■ **INFORMATION SUPPLIED**:
* * * * * * * * *
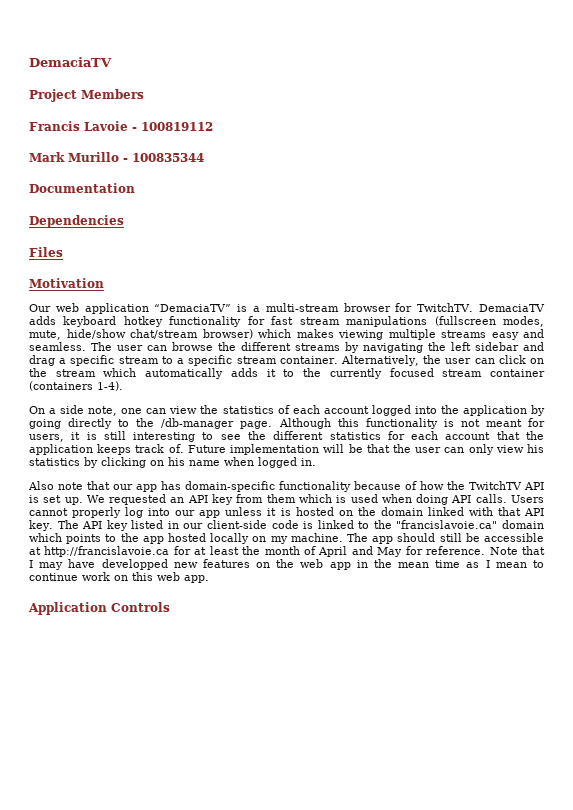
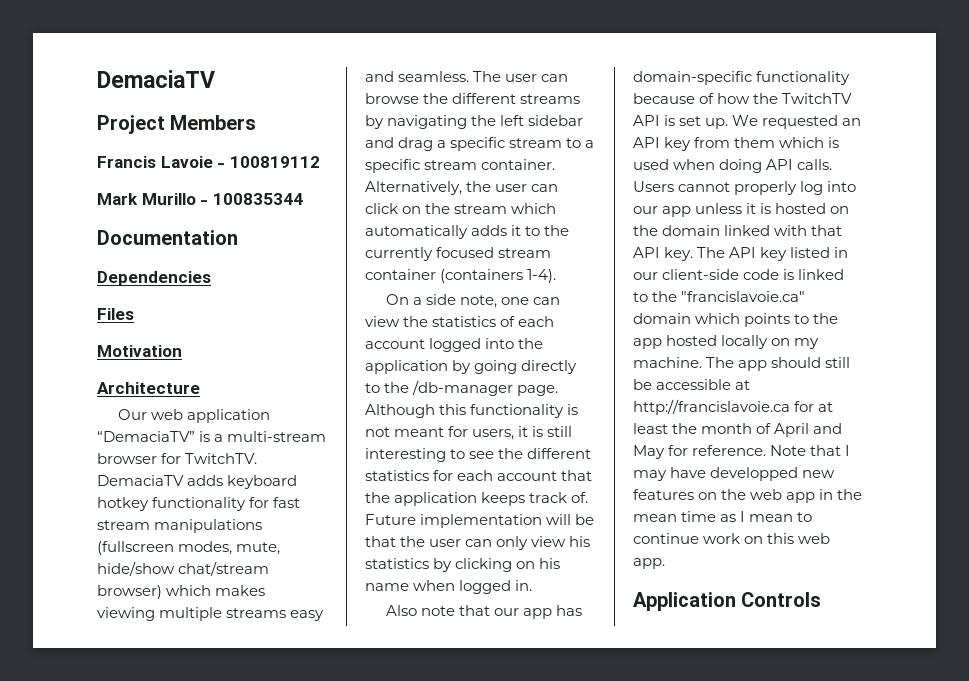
(104, 283) none -> [97,382,200,394] // Architecture

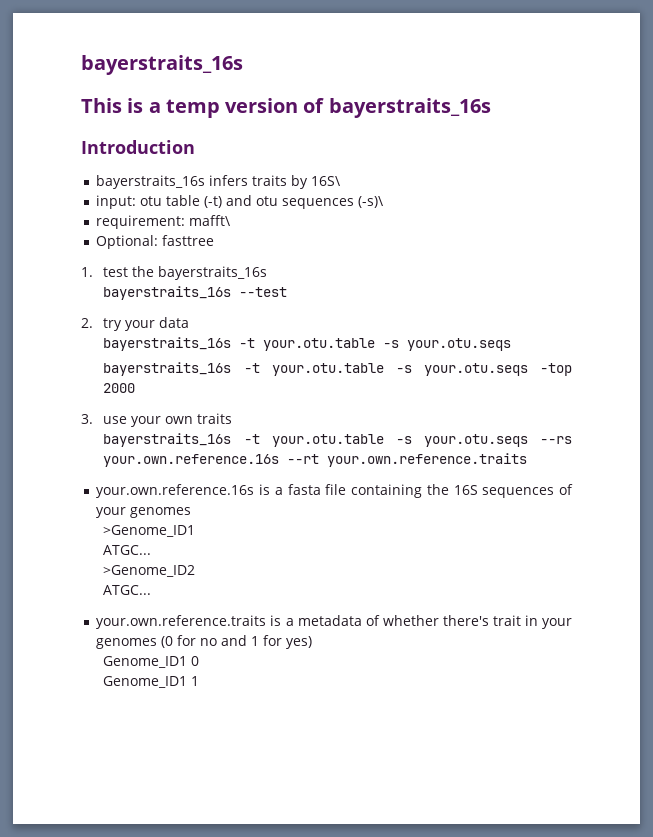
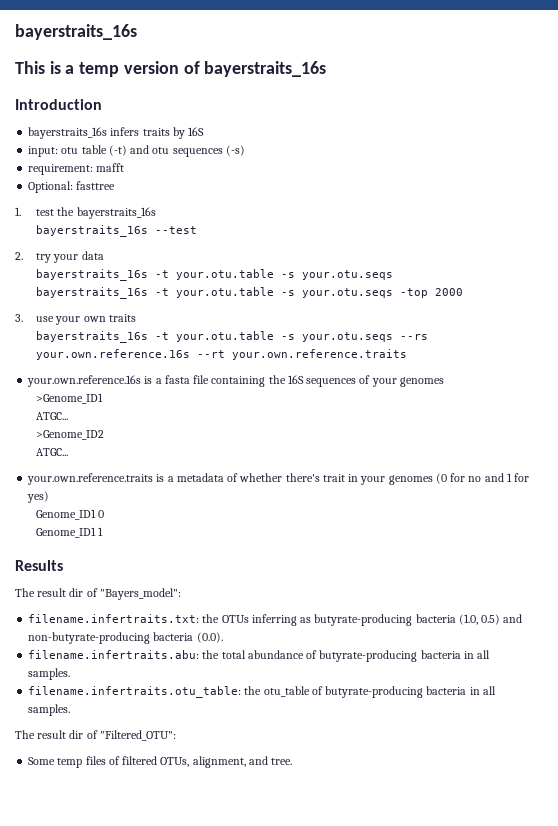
[311,176,342,186] 16S\ -> [188,127,205,136] 16S
[358,196,385,208] (-s)\ -> [225,145,245,156] (-s)
[189,215,232,226] mafft\ -> [96,163,125,172] mafft
(200, 681) none -> [15,560,63,571] [15,588,181,600] [28,614,523,626] [28,632,223,644] [28,650,491,662] [28,668,71,680] [28,686,496,698] [28,704,71,716] [15,730,176,741] [28,756,293,768] // Results // The result dir of "Bayers_model": // filename.infertraits.txt: the OTUs inferring as butyrate-producing bacteria (1.0, 0.5) and non-butyrate-producing bacteria (0.0). // filename.infertraits.abu: the total abundance of butyrate-producing bacteria in all samples. // filename.infertraits.otu_table: the otu_table of butyrate-producing bacteria in all samples. // The result dir of "Filtered_OTU": // Some temp files of filtered OTUs, alignment, and tree.

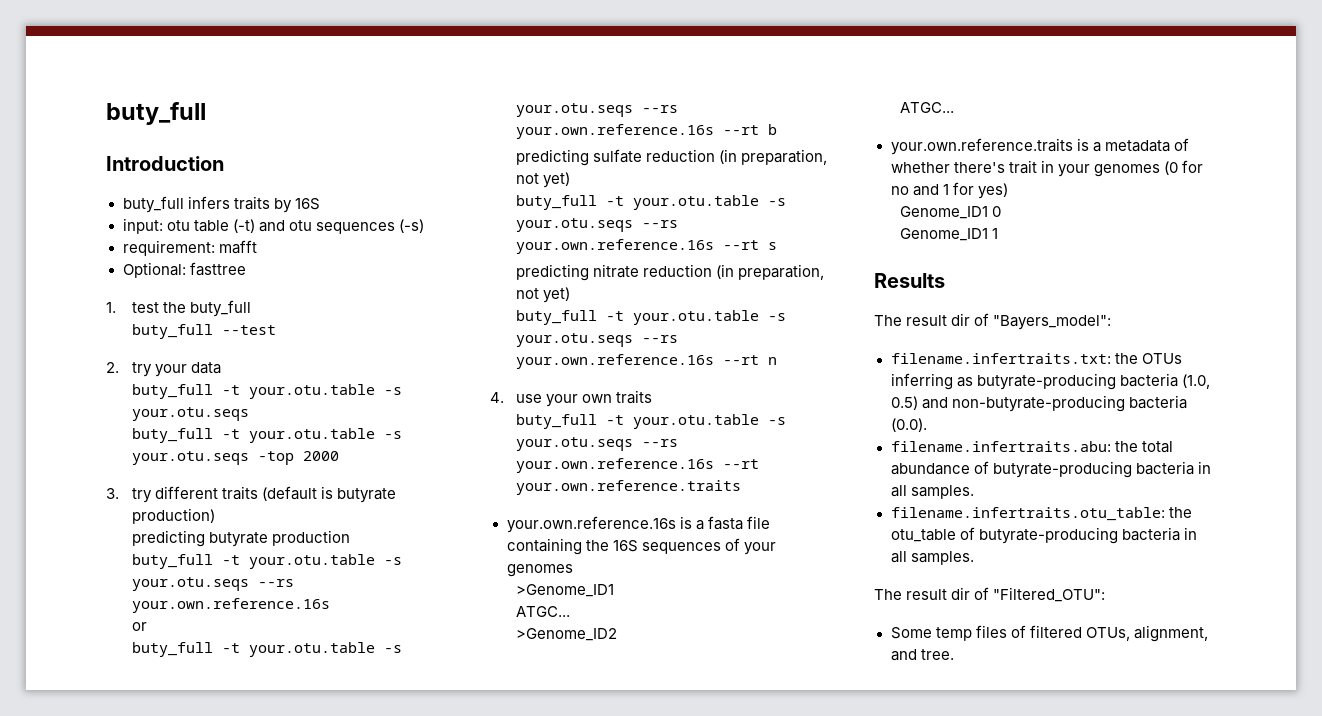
[15,24,137,40] [15,61,327,77] bayerstraits_16s // This is a temp version of bayerstraits_16s -> [106,102,206,125] buty_full
[28,127,108,139] bayerstraits_16s -> [122,196,184,213] buty_full
[76,207,156,219] [36,225,149,237] bayerstraits_16s // bayerstraits_16s -> [190,300,252,317] [132,324,214,339] buty_full // buty_full
[36,269,149,281] bayerstraits_16s -> [132,384,214,399] buty_full
[36,287,149,299] bayerstraits_16s -> [132,428,214,443] buty_full
(23, 318) none -> [132,486,397,503] [132,508,216,524] [132,530,351,547] [132,554,403,569] [132,577,295,591] [132,598,331,613] [132,622,148,631] [132,642,403,657] [516,103,679,117] [516,124,778,139] [516,149,828,166] [516,172,571,188] [516,195,787,210] [516,218,679,232] [516,239,778,254] [516,264,825,281] [516,287,571,303] [516,310,787,325] [516,333,679,347] [516,354,778,369] [490,392,504,403] try different traits (default is butyrate production) // predicting butyrate production // buty_full -t your.otu.table -s your.otu.seqs --rs your.own.reference.16s // or // buty_full -t your.otu.table -s your.otu.seqs --rs your.own.reference.16s --rt b // predicting sulfate reduction (in preparation, not yet) // buty_full -t your.otu.table -s your.otu.seqs --rs your.own.reference.16s --rt s // predicting nitrate reduction (in preparation, not yet) // buty_full -t your.otu.table -s your.otu.seqs --rs your.own.reference.16s --rt n // 4.
[36,331,149,343] bayerstraits_16s -> [516,414,598,429] buty_full

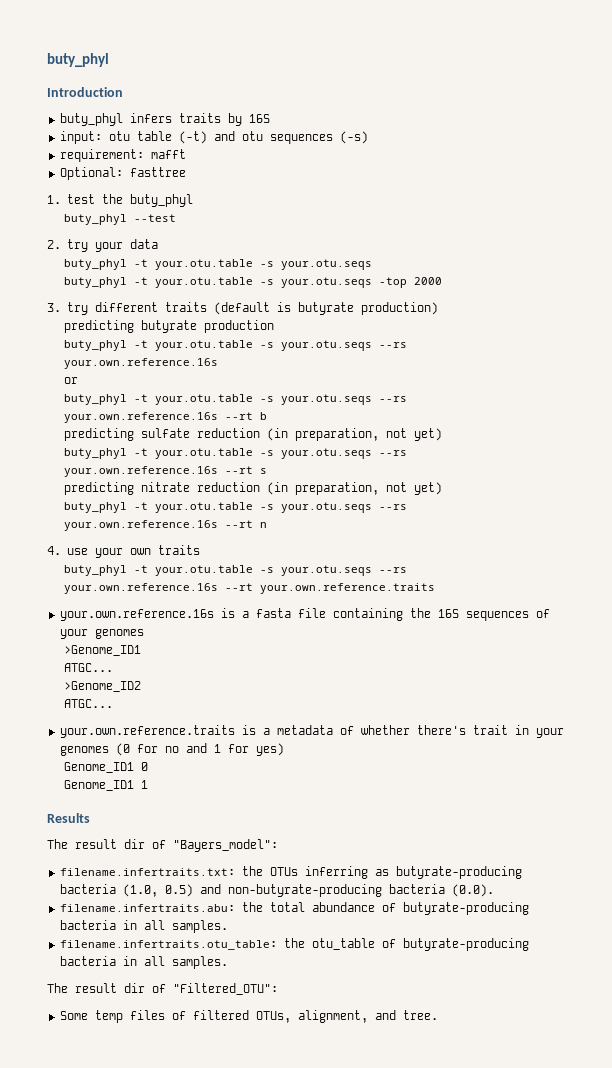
[106,102,206,125] buty_full -> [47,53,109,67] buty_phyl
[122,196,184,213] buty_full -> [59,113,123,126] buty_phyl
[190,300,252,317] [132,324,214,339] buty_full // buty_full -> [129,194,193,207] [64,214,128,225] buty_phyl // buty_phyl
[132,384,214,399] buty_full -> [64,259,128,270] buty_phyl
[132,428,214,443] buty_full -> [64,277,128,288] buty_phyl
[132,554,214,569] buty_full -> [64,340,128,351] buty_phyl
[132,642,214,657] buty_full -> [64,394,128,405] buty_phyl
[516,195,598,210] buty_full -> [64,448,128,459] buty_phyl
[516,310,598,325] buty_full -> [64,502,128,513] buty_phyl
[516,414,598,429] buty_full -> [64,565,128,576] buty_phyl

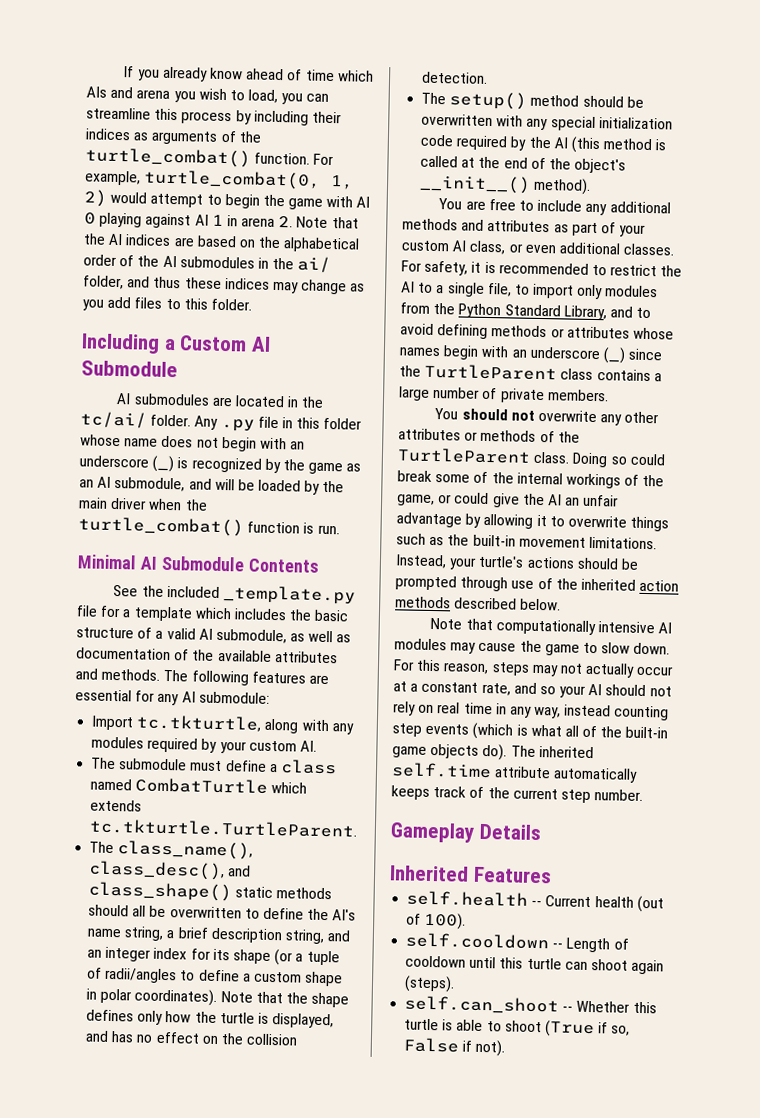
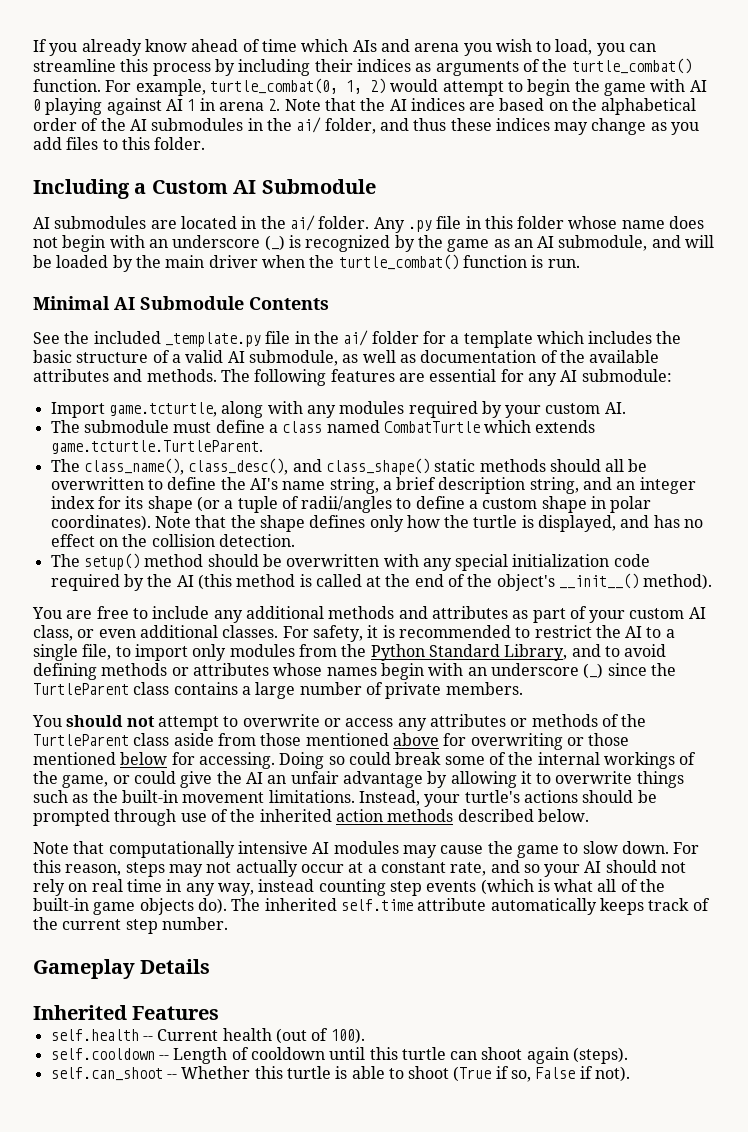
[80,411,147,429] tc/ai/ -> [289,215,315,231] ai/
(98, 611) none -> [294,330,419,346] in the ai/ folder
[136,714,263,732] tc.tkturtle, -> [108,402,217,417] game.tcturtle,
[89,818,359,838] tc.tkturtle.TurtleParent. -> [50,440,263,454] game.tcturtle.TurtleParent.
[537,409,660,426] overwrite any other -> [157,714,427,731] attempt to overwrite or access any
[533,451,571,464] class. -> [133,733,630,750] [33,752,275,769] class aside from those mentioned above for overwriting or those mentioned below for accessing.

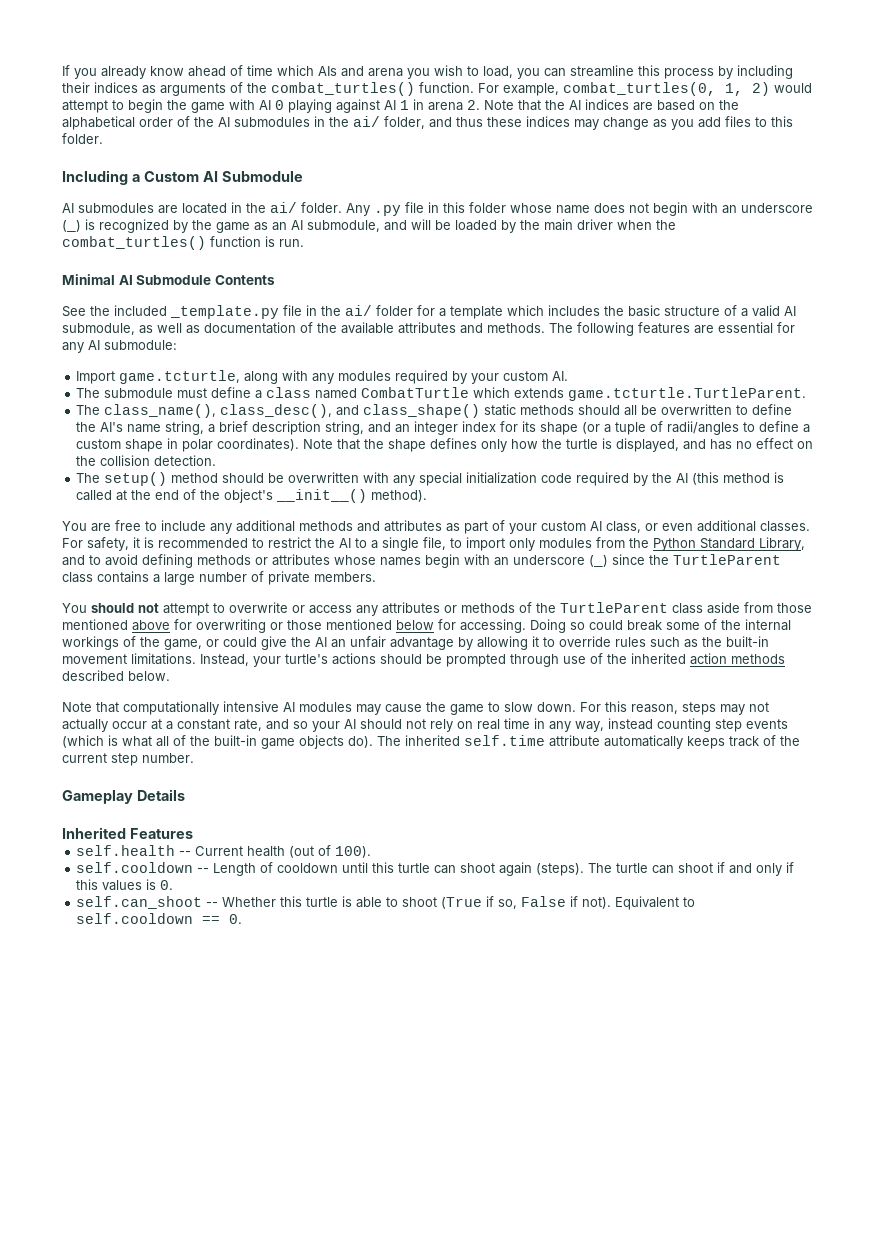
[571,58,692,74] turtle_combat() -> [271,82,415,96] combat_turtles()
[209,78,338,94] turtle_combat(0, -> [563,82,716,96] combat_turtles(0,
[338,254,459,270] turtle_combat() -> [62,236,206,250] combat_turtles()
[555,771,684,788] overwrite things -> [559,636,646,647] override rules
(629, 1055) none -> [588,862,795,876] [76,879,174,891] The turtle can shoot if and only if this values is 0.
(631, 1074) none -> [615,896,696,910] [76,913,243,924] Equivalent to self.cooldown == 0.

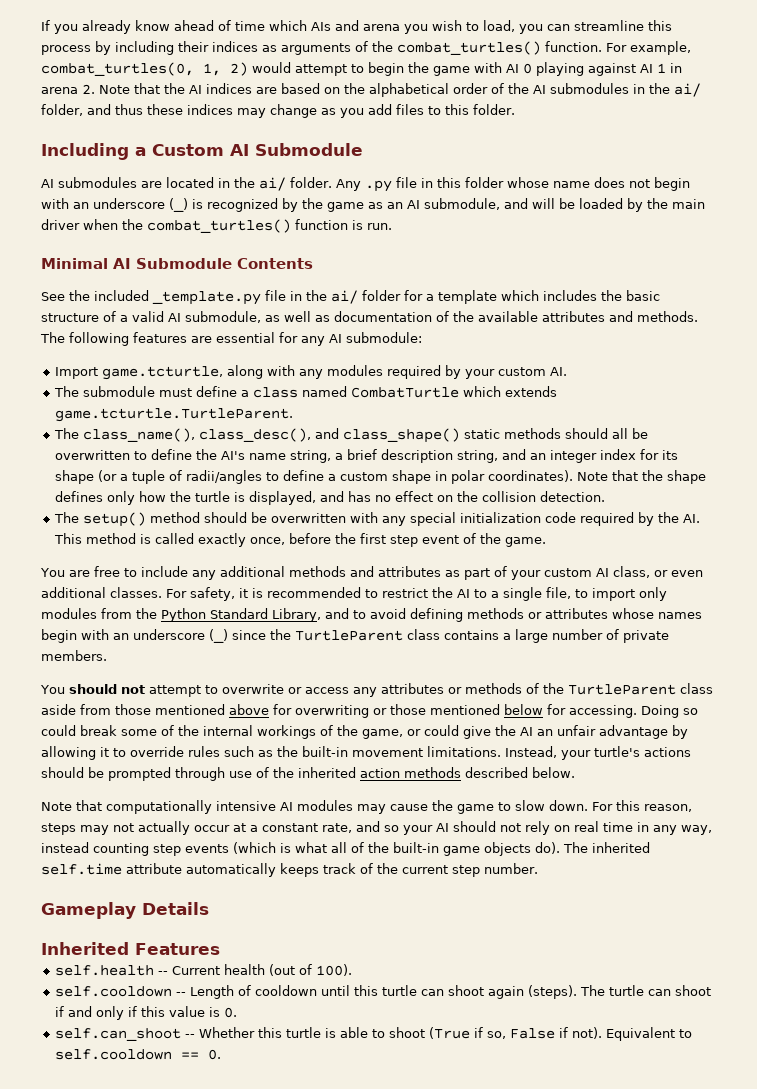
[676,472,720,485] AI (this -> [682,514,700,523] [53,533,82,544] AI. This
[116,489,428,503] at the end of the object's __init__() method). -> [197,533,546,547] exactly once, before the first step event of the game.
[102,880,143,891] values -> [168,1006,205,1017] value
* * * * * * * * *
■ **TASK DETAILS**: Transcribe, word for word, the lines of the listing above from the one that contains "[80,411,147,429] tc/ai/ ->" through the one that contains "[676,472,720,485] AI (this", keeping both ends and dropping the pictures.

■ **YOUR SOLUTION**:
[80,411,147,429] tc/ai/ -> [289,215,315,231] ai/
(98, 611) none -> [294,330,419,346] in the ai/ folder
[136,714,263,732] tc.tkturtle, -> [108,402,217,417] game.tcturtle,
[89,818,359,838] tc.tkturtle.TurtleParent. -> [50,440,263,454] game.tcturtle.TurtleParent.
[537,409,660,426] overwrite any other -> [157,714,427,731] attempt to overwrite or access any
[533,451,571,464] class. -> [133,733,630,750] [33,752,275,769] class aside from those mentioned above for overwriting or those mentioned below for accessing.

[571,58,692,74] turtle_combat() -> [271,82,415,96] combat_turtles()
[209,78,338,94] turtle_combat(0, -> [563,82,716,96] combat_turtles(0,
[338,254,459,270] turtle_combat() -> [62,236,206,250] combat_turtles()
[555,771,684,788] overwrite things -> [559,636,646,647] override rules
(629, 1055) none -> [588,862,795,876] [76,879,174,891] The turtle can shoot if and only if this values is 0.
(631, 1074) none -> [615,896,696,910] [76,913,243,924] Equivalent to self.cooldown == 0.

[676,472,720,485] AI (this -> [682,514,700,523] [53,533,82,544] AI. This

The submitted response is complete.